Friday 30 May 2014

Attacking internet freedom

I was alerted to this by listening to Edward Snowden last night.


For those who harbor the illusion that the US is the ONLY place in the world that is restricting the internet and free access to information.

NOTE: There was excellent reporting on this from RT, but I cannot find the footage. Try THIS.

So much for RT being nothing but an agent of the Kremline

Nationalist MP seeks media restrictions on Russia’s leading search engine

A representative of the Liberal Democratic Party holds that Russian internet search engine and news aggregator Yandex should be classified as ‘mass media’ and face all the restrictions that entails.


RT,
15 May, 2014
MP Andrey Lugovoy has addressed Russia’s Prosecutor General with an official request to check if Yandex’s activities fall under the Federal Law on Mass Media. The parliamentarian notes in his letter that the search site publishes various news and analytical reports from Russian and foreign media outlets, and this can be seen as the distribution of mass information. Therefore, he writes, the company becomes a major means of mass communication and must be subject to the same rules as every other mass media outlet in the country.
The politician told the business daily Kommersant that in his view there was no difference between a story published in a newspaper and the same story published on the ‘Yandex top news’ web page. Lugovoy added that even if the Prosecutor General rules that the search engine cannot be considered a mass media outlet, he would prepare changes to the law and ensure that all activities of Yandex remained within the legal framework.
Besides, the Russian MP said that as Yandex’s parent company is registered in the Netherlands, it cannot be sued by Russian citizens who find the Yandex News reports abusive or false and this is an infringement of their rights.
The initiative has received support of Leonid Levin, the deputy chair of the State Duma Committee for Mass Media.
Many people receive information from the Yandex Top News page without even following the links to stories. Why not equate this page to mass media then?” Levin told the newspaper.
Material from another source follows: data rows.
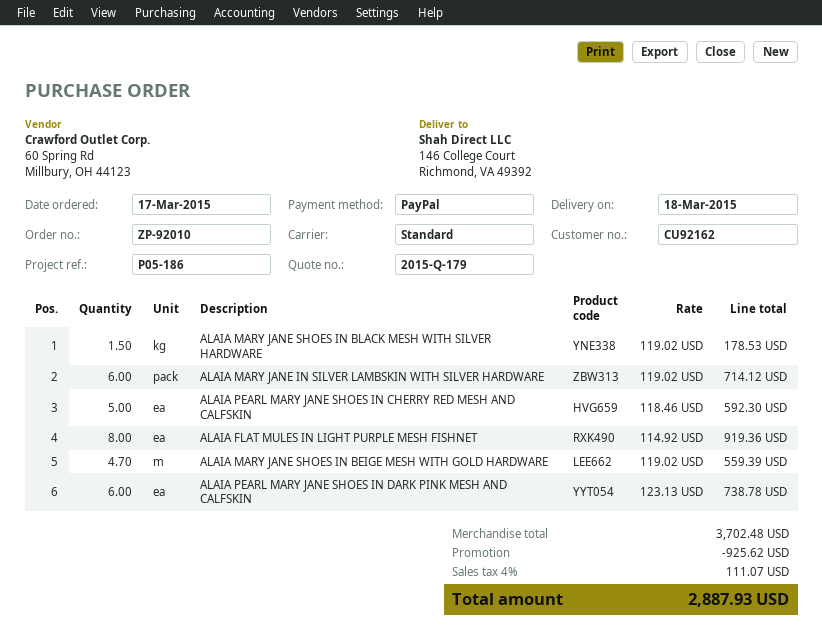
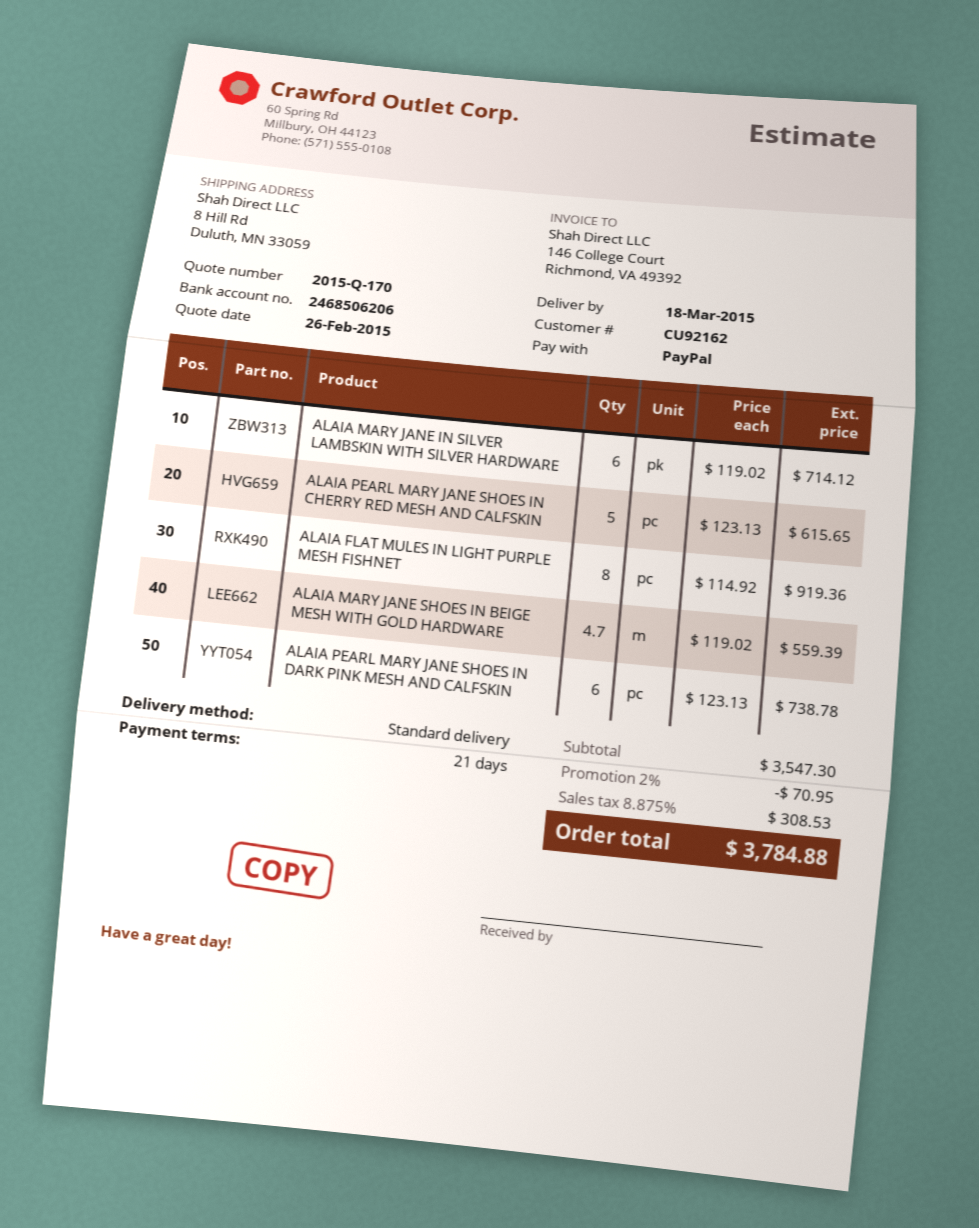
quote number: 2015-Q-179 -> 2015-Q-170
ship to: 146 College Court, Richmond, VA 49392 -> 8 Hill Rd, Duluth, MN 33059
ALAIA MARY JANE SHOES IN BLACK MESH WITH SILVER HARDWARE: 1.5 x 119.02 = 178.53 -> none
ALAIA PEARL MARY JANE SHOES IN CHERRY RED MESH AND CALFSKIN: 5 x 118.46 = 592.30 -> 5 x 123.13 = 615.65
subtotal: 3702.48 -> 3547.30
discount: 925.62 -> 70.95
tax: 4% = 111.07 -> 8.875% = 308.53
total: 2887.93 -> 3784.88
Yandex reported that it was unaware of any claims or legal actions by Lugovoy.
The issue of relations between news aggregators and mass media was raised in late April this year during the televised Q&A session between President Vladimir Putin and Russian journalists and bloggers organized by the United Popular Front movement. Putin admitted that “not everything was simple” in this situation, acknowledging that Yandex was not officially registered as mass media and still had many million people visiting its news page every day.
Putin also told reporters that the government and the presidential administration were aware of the problem and were discussing which internet sites should be registered as mass media.
Yandex executives strongly denied their involvement in the mass media business, maintaining they are related to it in the same way as the post office delivers conventional newspaper subscriptions.
There is no need to get a separate license for headlines on our web-page as these headlines are already a product of licensed media outlets,” the Yandex press service said.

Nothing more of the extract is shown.